Should an entry include a picture, omit the picture and still repeat everything else exactly.

[Records Boundary: Start]

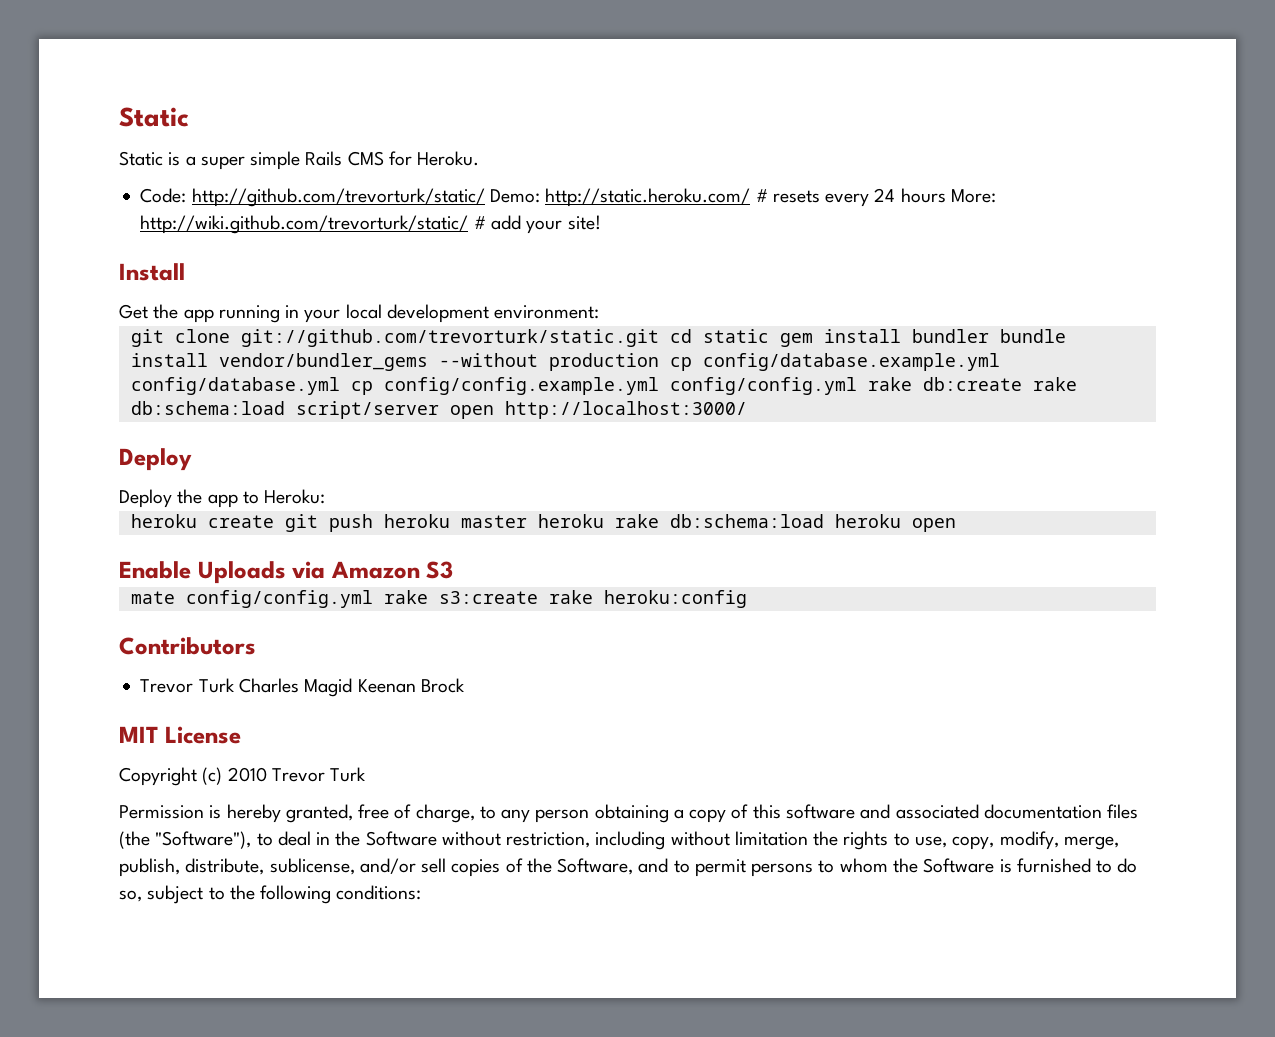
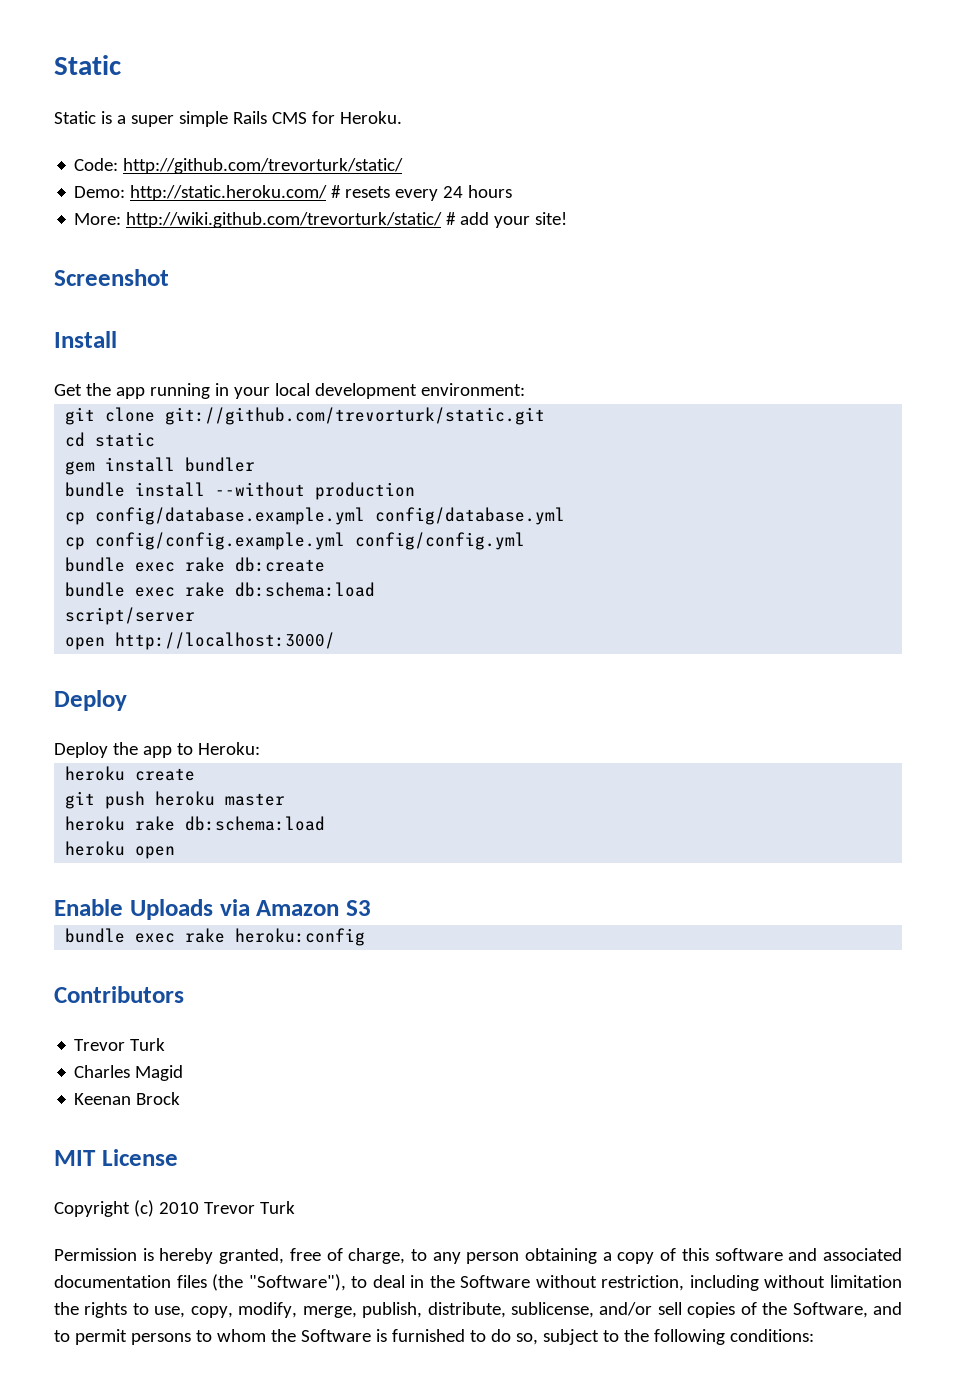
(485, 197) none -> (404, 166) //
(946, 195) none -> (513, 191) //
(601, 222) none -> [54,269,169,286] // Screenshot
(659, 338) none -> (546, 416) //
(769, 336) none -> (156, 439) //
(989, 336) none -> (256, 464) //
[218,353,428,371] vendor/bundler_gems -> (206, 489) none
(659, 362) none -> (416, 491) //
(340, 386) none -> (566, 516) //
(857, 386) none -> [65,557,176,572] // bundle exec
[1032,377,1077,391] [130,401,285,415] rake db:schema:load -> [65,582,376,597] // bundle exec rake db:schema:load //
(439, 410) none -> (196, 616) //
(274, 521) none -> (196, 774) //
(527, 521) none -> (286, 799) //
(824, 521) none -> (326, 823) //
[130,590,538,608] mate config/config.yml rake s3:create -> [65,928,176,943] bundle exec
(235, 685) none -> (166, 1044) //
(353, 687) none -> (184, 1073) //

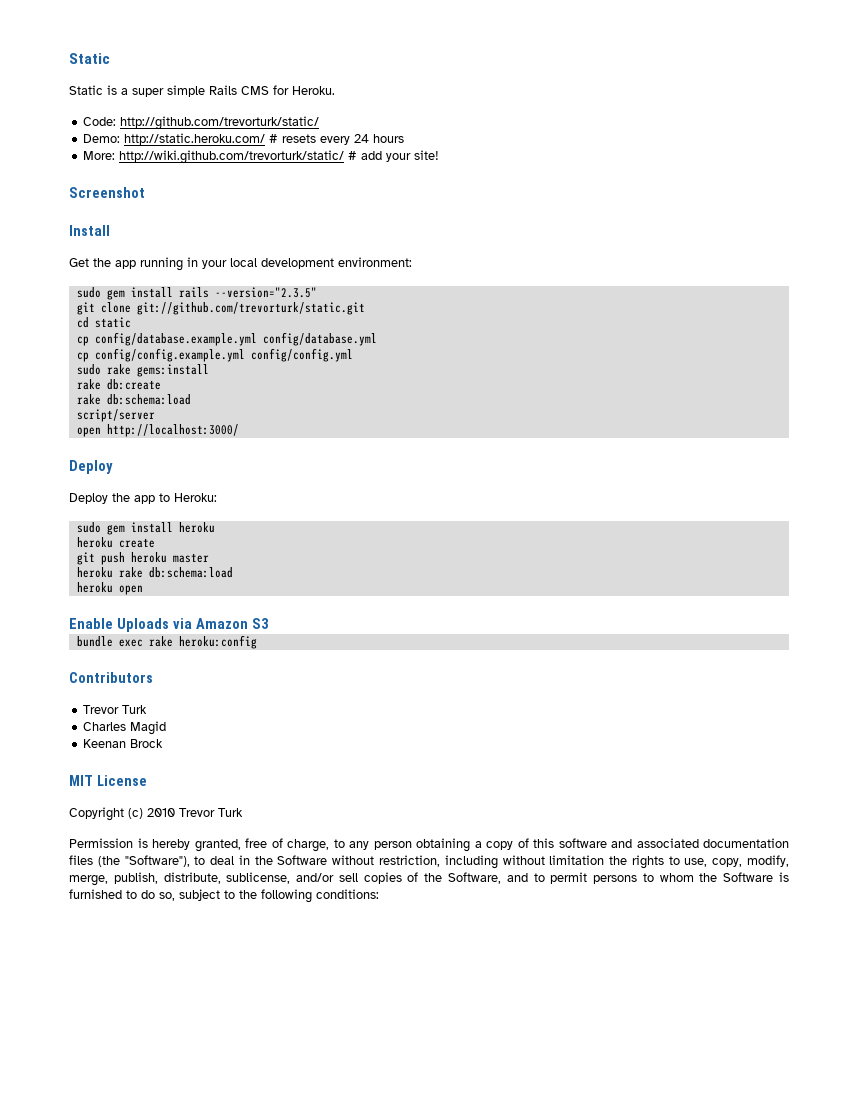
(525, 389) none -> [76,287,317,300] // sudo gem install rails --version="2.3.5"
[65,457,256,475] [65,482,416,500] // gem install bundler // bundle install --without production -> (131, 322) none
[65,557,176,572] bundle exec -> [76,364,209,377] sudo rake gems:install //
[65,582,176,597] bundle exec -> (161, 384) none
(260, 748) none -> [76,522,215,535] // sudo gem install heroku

[Records Boundary: End]

*Exercise answer*.
(485, 197) none -> (404, 166) //
(946, 195) none -> (513, 191) //
(601, 222) none -> [54,269,169,286] // Screenshot
(659, 338) none -> (546, 416) //
(769, 336) none -> (156, 439) //
(989, 336) none -> (256, 464) //
[218,353,428,371] vendor/bundler_gems -> (206, 489) none
(659, 362) none -> (416, 491) //
(340, 386) none -> (566, 516) //
(857, 386) none -> [65,557,176,572] // bundle exec
[1032,377,1077,391] [130,401,285,415] rake db:schema:load -> [65,582,376,597] // bundle exec rake db:schema:load //
(439, 410) none -> (196, 616) //
(274, 521) none -> (196, 774) //
(527, 521) none -> (286, 799) //
(824, 521) none -> (326, 823) //
[130,590,538,608] mate config/config.yml rake s3:create -> [65,928,176,943] bundle exec
(235, 685) none -> (166, 1044) //
(353, 687) none -> (184, 1073) //

(525, 389) none -> [76,287,317,300] // sudo gem install rails --version="2.3.5"
[65,457,256,475] [65,482,416,500] // gem install bundler // bundle install --without production -> (131, 322) none
[65,557,176,572] bundle exec -> [76,364,209,377] sudo rake gems:install //
[65,582,176,597] bundle exec -> (161, 384) none
(260, 748) none -> [76,522,215,535] // sudo gem install heroku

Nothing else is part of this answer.